Continuité des services

Mme Peter et Mme John vivent toutes deux avec le VIH et suivent un traitement. Grâce aux efforts et au soutien de l’ONUSIDA et d’autres partenaires du gouvernement tanzanien, les services liés au VIH dans le pays ont a à peine souffert de la COVID-19. Ce que les deux femmes peuvent confirmer.

« En ce moment, il est plus difficile d’avoir accès aux services dans les établissements de santé publics, sauf si l’on va dans un hôpital privé où il faut avoir de l’argent en liquide. Néanmoins, je n’ai aucun problème pour obtenir des services liés au VIH, y compris mon traitement », poursuit Mme John.

Mme Peter sait qu’elle peut à présent recevoir des antirétroviraux pour trois mois, voire pour six mois maximum, car le personnel médical veut éviter d’avoir trop de monde dans les établissements de santé. Cette mesure permet aux deux femmes de suivre leur traitement.

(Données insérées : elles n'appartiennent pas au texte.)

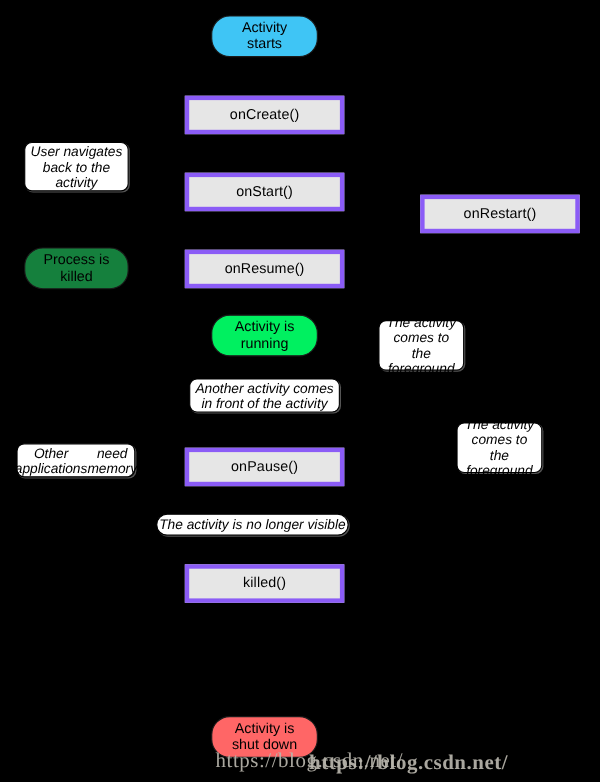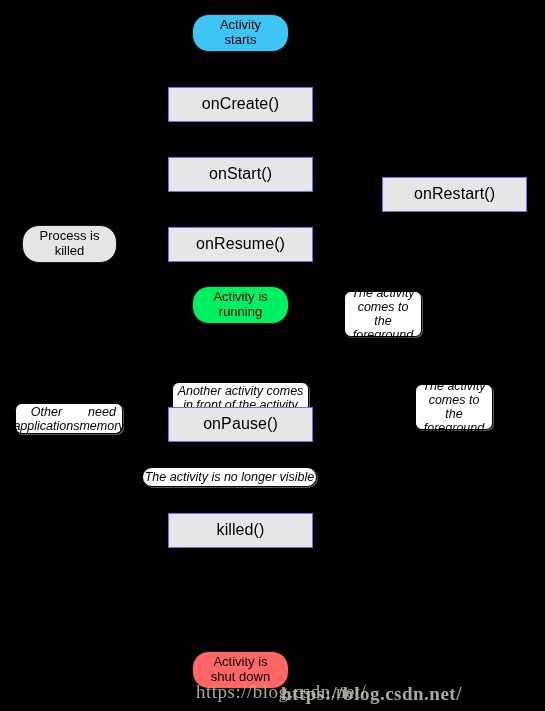"onCreate()" .callback { border: 1px solid #8b5cf6 -> 4px solid #8b5cf6; font-size: 16px -> 13px }
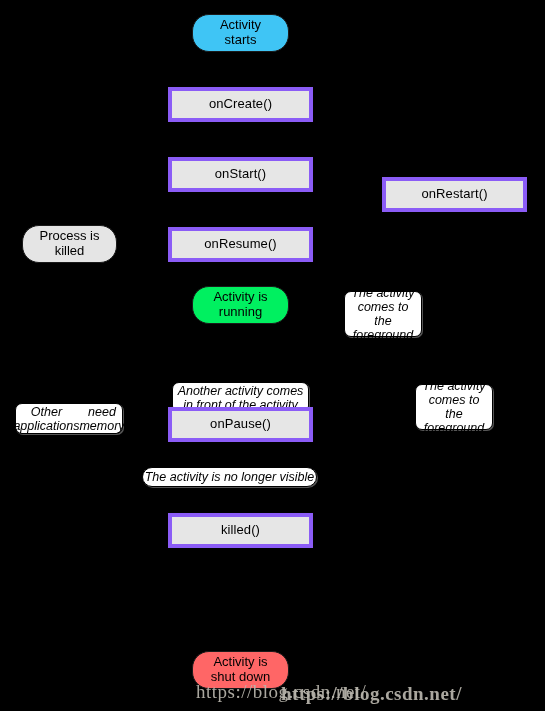"User navigates" div.note { html: none -> <div> <span>User navigates</span> <span>back to the</span> <span>activity</span> </div> }
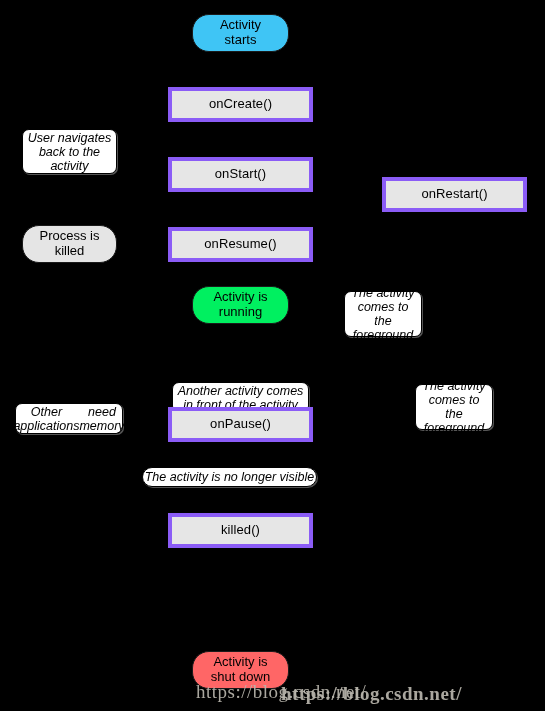"Process is" .pill-killed { background: #e5e5e5 -> #15803d }
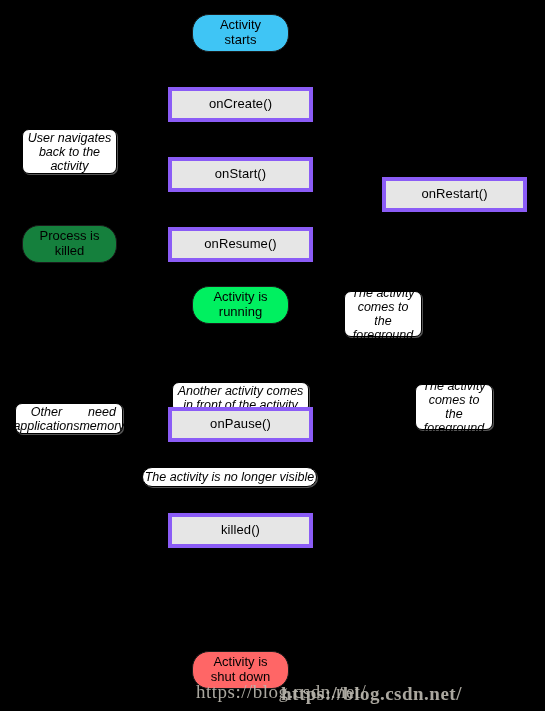"Another activity comes" div.note { margin-top: 38px -> none }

Augmentation de la stigmatisation

Depuis l’arrivée de la COVID-19, Mme Peter et Mme John ressentent une augmentation de la stigmatisation et de l’exclusion sociale dont elles sont victimes en tant que travailleuses du sexe et femmes séropositives.

« J’entends des réflexions de la part de certaines personnes qui savent que j’ai le VIH. Elles me disent : « Prépare-toi à mourir. Les gens comme toi ne guérissent jamais. Tu dois de préparer pour ton dernier voyage » », raconte Mme Peter. Elle est la cible de discriminations au sein de sa communauté, mais elle peut compter sur sa famille.

Les ragots et les moqueries motivés par la profession de Mme John se multiplient aussi à l’encontre de cette dernière.

« Des personnes vivant dans les communautés autour de moi ont commencé à se moquer de moi et d’autres. Elles se sont mises à commérer sur la manière dont j’allais gagner ma vie maintenant que je n’ai plus de clients à cause de l’épidémie de COVID-19 », raconte Mme John.

Même si l’épidémie de COVID-19 est officiellement terminée en Tanzanie et malgré leurs efforts sans relâche pour trouver d’autres sources de revenus, les deux femmes ont toujours du mal à gagner leur vie à cause des règles d’éloignement social encore en vigueur.

« [C’]est très compliqué de fournir ce service et cela nous a fragilisées économiquement. Je sais que la COVID-19 touche le monde entier, mais les travailleuses et travailleurs du sexe la ressentent de plein fouet à cause de la nature même de nos services : la proximité est indispensable », conclut Mme John.